🤖 AI Summary
Existing Arabic automatic speech recognition (ASR) systems exhibit strong bias toward Modern Standard Arabic (MSA) and a few high-resource dialects, offering inadequate coverage for 11 low-resource spoken varieties and poor robustness to pervasive Arabic–English and Arabic–French code-switching. Method: We propose the first open-source ASR framework unifying MSA, 11 regional dialects, and bilingual code-switched speech, trained on speech data from 17 countries. Our approach integrates multi-task pretraining, dialect-adaptive fine-tuning, multilingual joint modeling, and geography-aware data fusion. Contribution/Results: On a multi-variant test set, our system reduces dialect-specific word error rates (WER) by 22% on average and lowers WER on code-switched utterances by 18%. It significantly improves generalization to low-resource dialects and cross-variant robustness. All models and curated datasets are publicly released.
📝 Abstract
Developing robust automatic speech recognition (ASR) systems for Arabic requires effective strategies to manage its diversity. Existing ASR systems mainly cover the modern standard Arabic (MSA) variety and few high-resource dialects, but fall short in coverage and generalization across the multitude of spoken variants. Code-switching with English and French is also common in different regions of the Arab world, which challenges the performance of monolingual Arabic models. In this work, we introduce a suite of ASR models optimized to effectively recognize multiple variants of spoken Arabic, including MSA, various dialects, and code-switching.

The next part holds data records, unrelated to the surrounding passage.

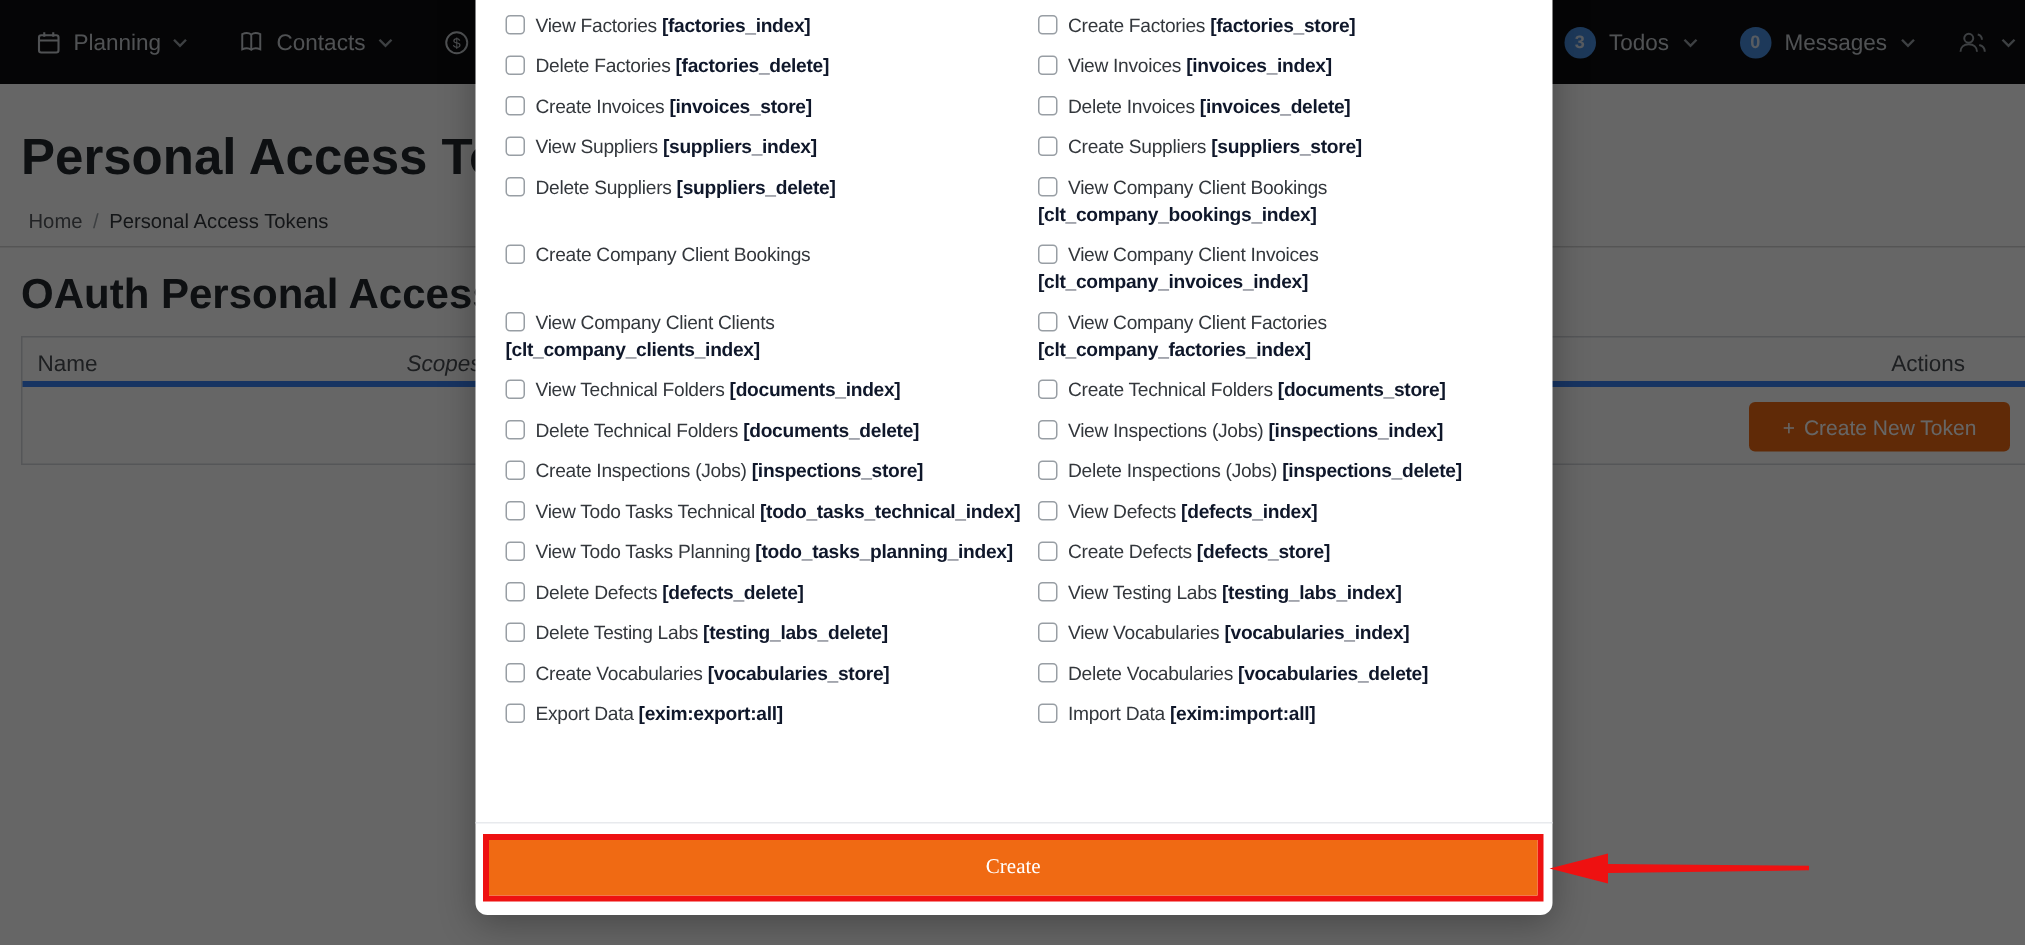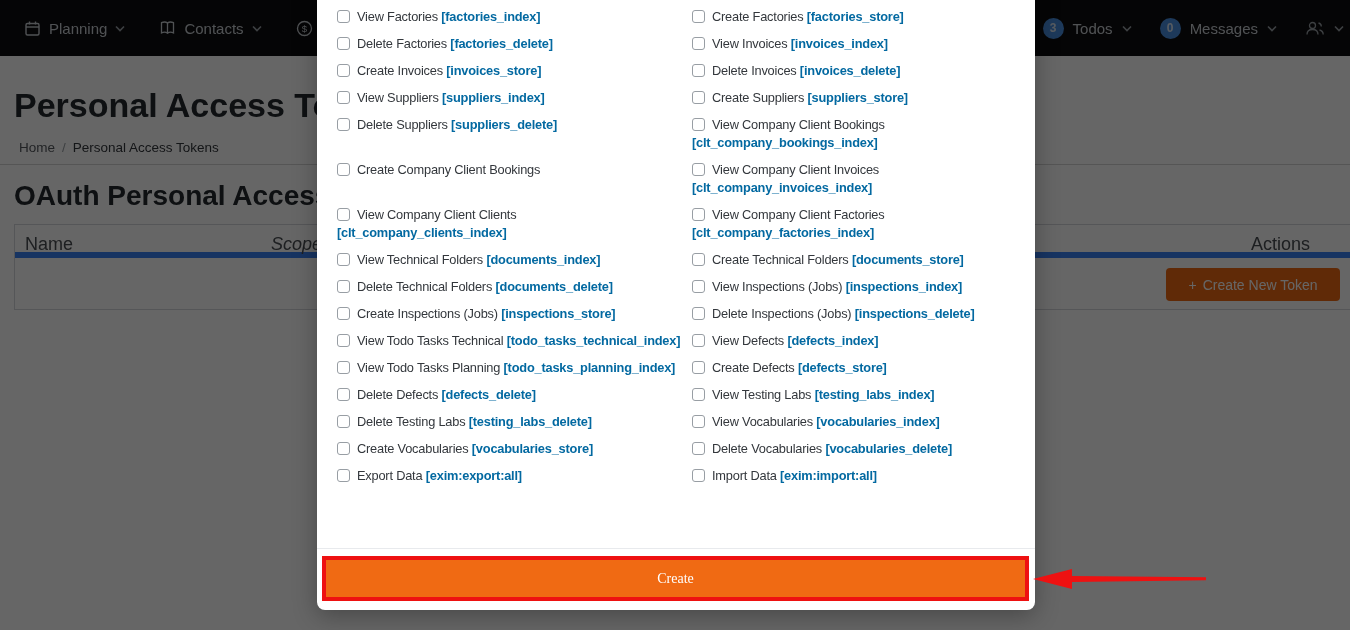--- a/index.html
+++ b/index.html
@@ -31,21 +31,21 @@
   .breadcrumb { position:absolute; left:19px; top:84px; font-size:13.5px; color:#55595e; white-space:nowrap; }
   .breadcrumb .sep { margin:0 7px; color:#9aa0a5; }
   .breadcrumb .current { color:#33373c; }
   .rule { position:absolute; left:0; top:108px; width:1350px; height:0; border-top:1px solid #d5d5d5; }
   h2.section-title { position:absolute; left:14px; top:124px; font-size:28px; font-weight:600; color:#24292e; white-space:nowrap; }
 
   .panel {
     position:absolute; left:14px; top:168px; width:1336px; height:86px;
     border:1px solid #d4d8db; border-right:none;
   }
-  .thead { position:relative; height:33px; border-bottom:6px solid #3b82f6; font-size:18px; color:#4a4e53; }
+  .thead { position:relative; height:33px; border-bottom:4px solid #3b82f6; font-size:15px; color:#4a4e53; }
   .th { position:absolute; top:9px; }
   .th-name { left:10px; }
   .th-scopes { left:256px;font-style:italic; }
   .th-actions { right:40px; }
   .trow { position:relative; height:52px; }
   .btn-new-token {
     position:absolute; right:10px; top:10px; width:174px; height:33px;
     background:var(--orange,#f06a13); border:none; border-radius:4px;
     color:#fff; font-size:14px; font-family:inherit; cursor:pointer;
     display:flex; align-items:center; justify-content:center; gap:6px;
@@ -63,21 +63,21 @@
   .perm-grid {
     position:absolute; left:20px; right:18px; top:28px;
     display:grid; grid-template-columns:355px 1fr; row-gap:9px; align-items:start;
   }
   .perm { display:block; font-size:12.8px; letter-spacing:-0.2px; line-height:18px; color:#33373c; white-space:nowrap; cursor:pointer; overflow:visible; }
   .perm input[type="checkbox"] {
     appearance:none; -webkit-appearance:none;
     width:13px; height:13px; border:1px solid #989ea4; border-radius:3px; background:#fff;
     vertical-align:-2px; margin:0 7px 0 0; cursor:pointer;
   }
-  .perm .scope { font-weight:700; color:#0369a1; }
+  .perm .scope { font-weight:700; color:#0f172a; }
   .perm.wrap .scope { display:block; }
 
   .modal-footer-rule { position:absolute; left:0; right:0; top:568px; border-top:1px solid #e8eaed; }
   .annotation-highlight {
     position:absolute; left:5px; top:576px; width:707px; height:45px;
     border:4px solid var(--red,#ee1111); background:var(--red,#ee1111);
   }
   .btn-create {
     width:100%; height:100%; border:none; background:var(--orange,#f06a13);
     color:#fff; font-size:14px; font-family:Liberation Serif, serif; cursor:pointer;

We provide open-source pre-trained models that cover data from 17 Arabic-speaking countries, and fine-tuned MSA and dialectal ASR models that include at least 11 variants, as well as multi-lingual ASR models covering embedded languages in code-switched utterances. We evaluate ASR performance across these spoken varieties and demonstrate both coverage and performance gains compared to prior models.